Most Helpful Customer Reviews

9 of 9 people found the following review helpful By M. Tanenbaum VINE VOICE on August 27, 2010
Format: Hardcover
Don't you love discovering a wonderful new author? I was so mesmerized by debut novelist Barbara Stuber's Crossing the Tracks that I just couldn't put it down, even when it was time for lunch, doing the laundry, or walking the dog. I fell in love with the main character, 15-year old Iris Baldwin; when the novel opens, it's 1926, and Iris' father, a shoe-store owner and widower who's soon to remarry, hires Iris out for the summer to be a companion to a country doctor's invalid mother in rural Missouri, far away from her only friend, Leroy. Iris, who narrates the novel, lost her mother when she was five, and isn't at all close to her father. He's going to Kansas City to open a new shoe store, and clearly doesn't want her along.

When Iris arrives at the Nesbitts, nothing is as she expects.
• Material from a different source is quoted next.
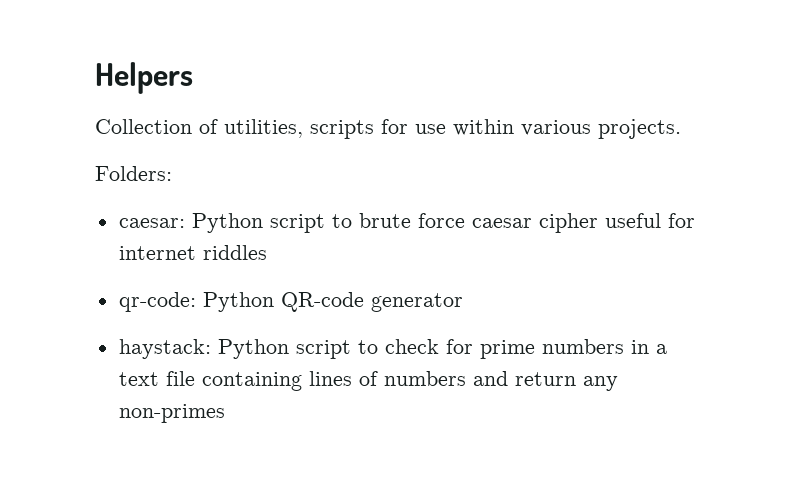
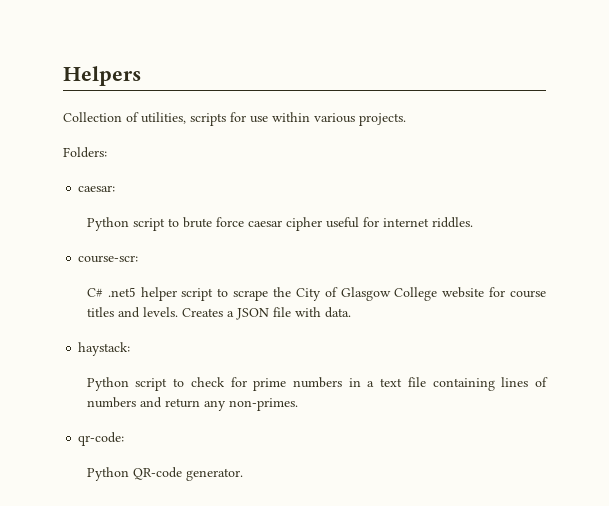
(185, 223) none -> (116, 188) //
[202,245,267,260] [118,292,463,312] riddles // qr-code: Python QR-code generator -> [431,217,473,228] [78,255,139,263] [86,287,547,301] [86,307,351,320] riddles. // course-scr: // C# .net5 helper script to scrape the City of Glasgow College website for course titles and levels. Creates a JSON file with data.
(211, 349) none -> (131, 349) //
[118,404,225,423] non-primes -> [228,398,298,411] [78,432,125,446] [86,467,243,481] non-primes. // qr-code: // Python QR-code generator.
Mrs. Nesbitt has fiery eyes, gold silk slippers, and a bamboo cane named Henry. Dr. Avery Nesbitt is as kind as can be, even saving an injured dog from the train tracks. Although Iris is wary of the Nesbitts' violent and abusive tenant farmer, Cecil Deets and his nasty 13-year old daughter, Dot, she begins to settle in to life at the Nesbitts, even helping Dr. Nesbitt out when he goes to deliver a neighbor's twins. The Nesbitts try to make her feel welcome and let her friend Leroy come to visit. During the course of the novel, their friendship develops in new and more romantic directions.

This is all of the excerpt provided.